Roberts reasoned that the integrity of an impartial judiciary is at risk when would-be judges are out asking for money. He wrote, "the public may lack confidence in a judge's ability to administer justice without fear or favor if he comes to office by asking for favors."
Kentucky is one of 30 states that elect judges.
The Brennan Center for Justice at New York University reports that spending in state supreme court elections more than doubled from the 1990s to the 2000s — from $83 million to more than $200 million. In 2011-12, nearly $30 million was spent just on television commercials in races for state supreme courts, which frequently hand down decisions important to business interests.
Federal courts in recent years have been striking down state limits on what judicial candidates are allowed to promise from the campaign stump. Intended to safeguard the judiciary's impartiality, such limits have been struck down as violations of First Amendment free speech guarantees.

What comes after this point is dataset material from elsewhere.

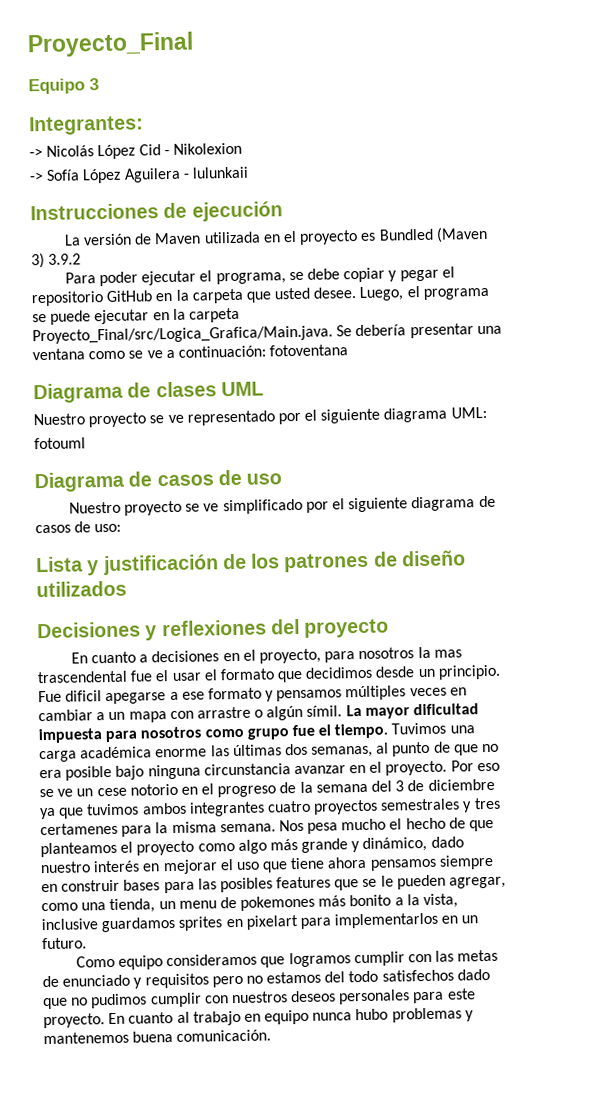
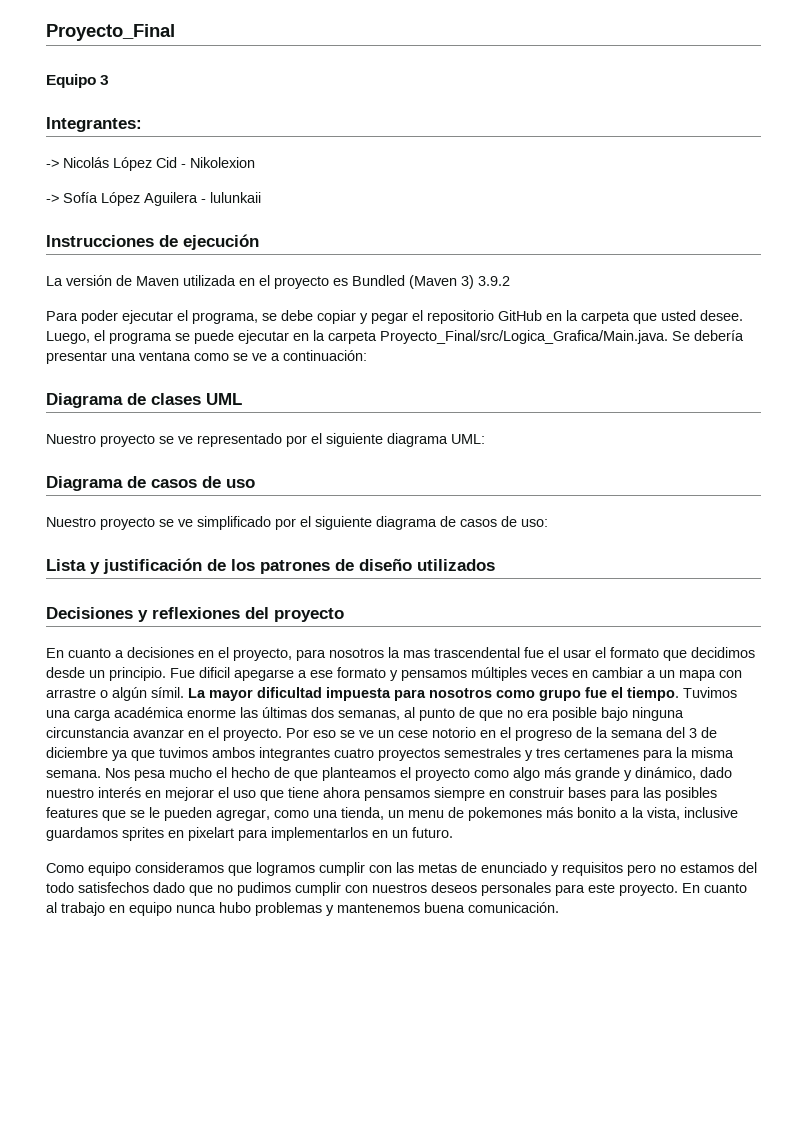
- Luego, el programa se puede ejecutar en la carpeta Proyecto_Final/src/Logica_Grafica/Main.java. Se debería presentar una ventana como se ve a continuación: fotoventana
+ Luego, el programa se puede ejecutar en la carpeta Proyecto_Final/src/Logica_Grafica/Main.java. Se debería presentar una ventana como se ve a continuación:
- fotouml

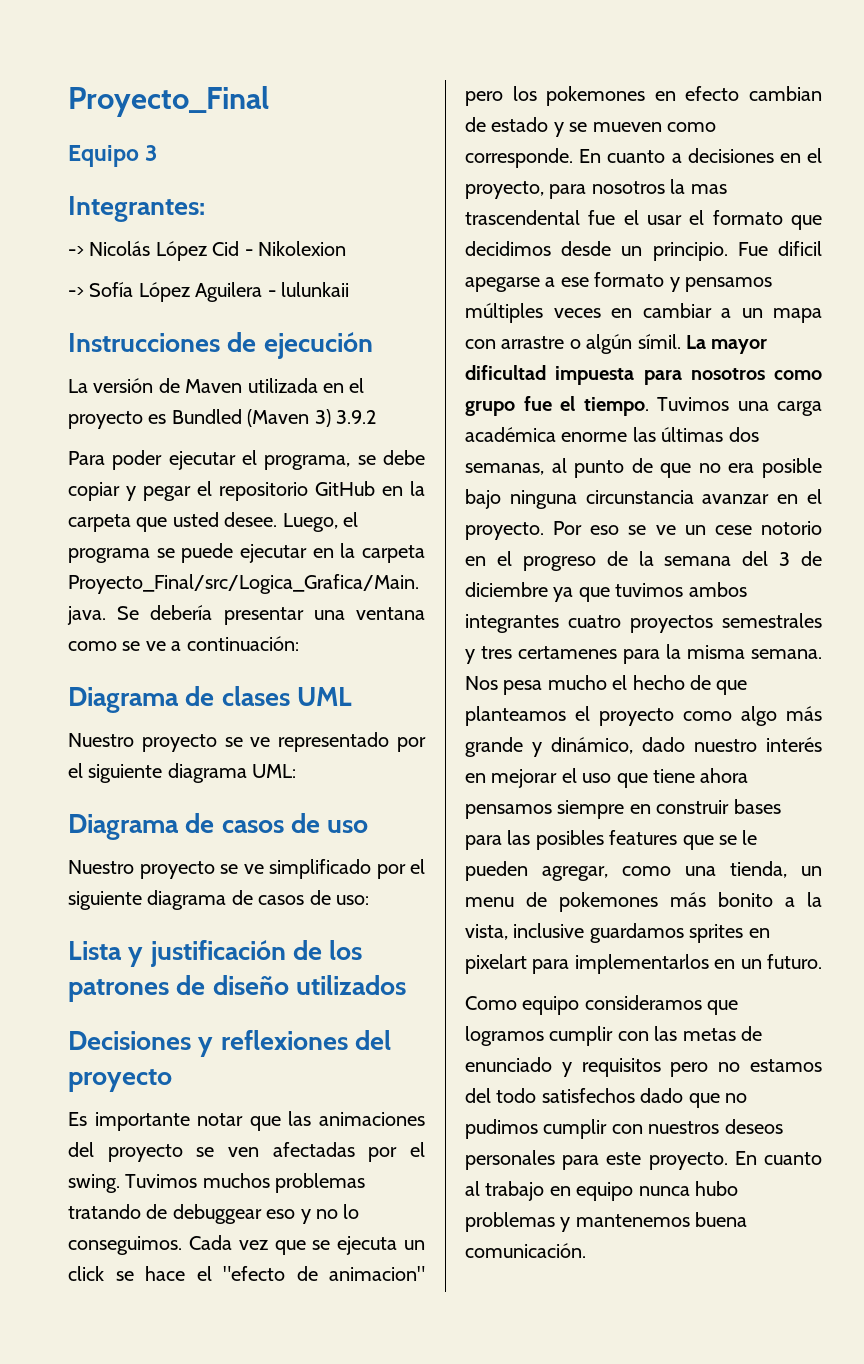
+ Es importante notar que las animaciones del proyecto se ven afectadas por el swing. Tuvimos muchos problemas tratando de debuggear eso y no lo conseguimos. Cada vez que se ejecuta un click se hace el "efecto de animacion" pero los pokemones en efecto cambian de estado y se mueven como corresponde.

Roberts has been the swing vote in U.S. Supreme Court decisions that opened the floodgates on unlimited spending in other elections, enshrining the doctrine that money is speech.
Roberts stressed that the prohibition on judge candidates soliciting contributions is "narrowly tailored" and that they remain free to run vigorous campaigns and ask for support, just not for money.
But anything, no matter how narrow, that raises the bench above the money sewer of politics is welcome.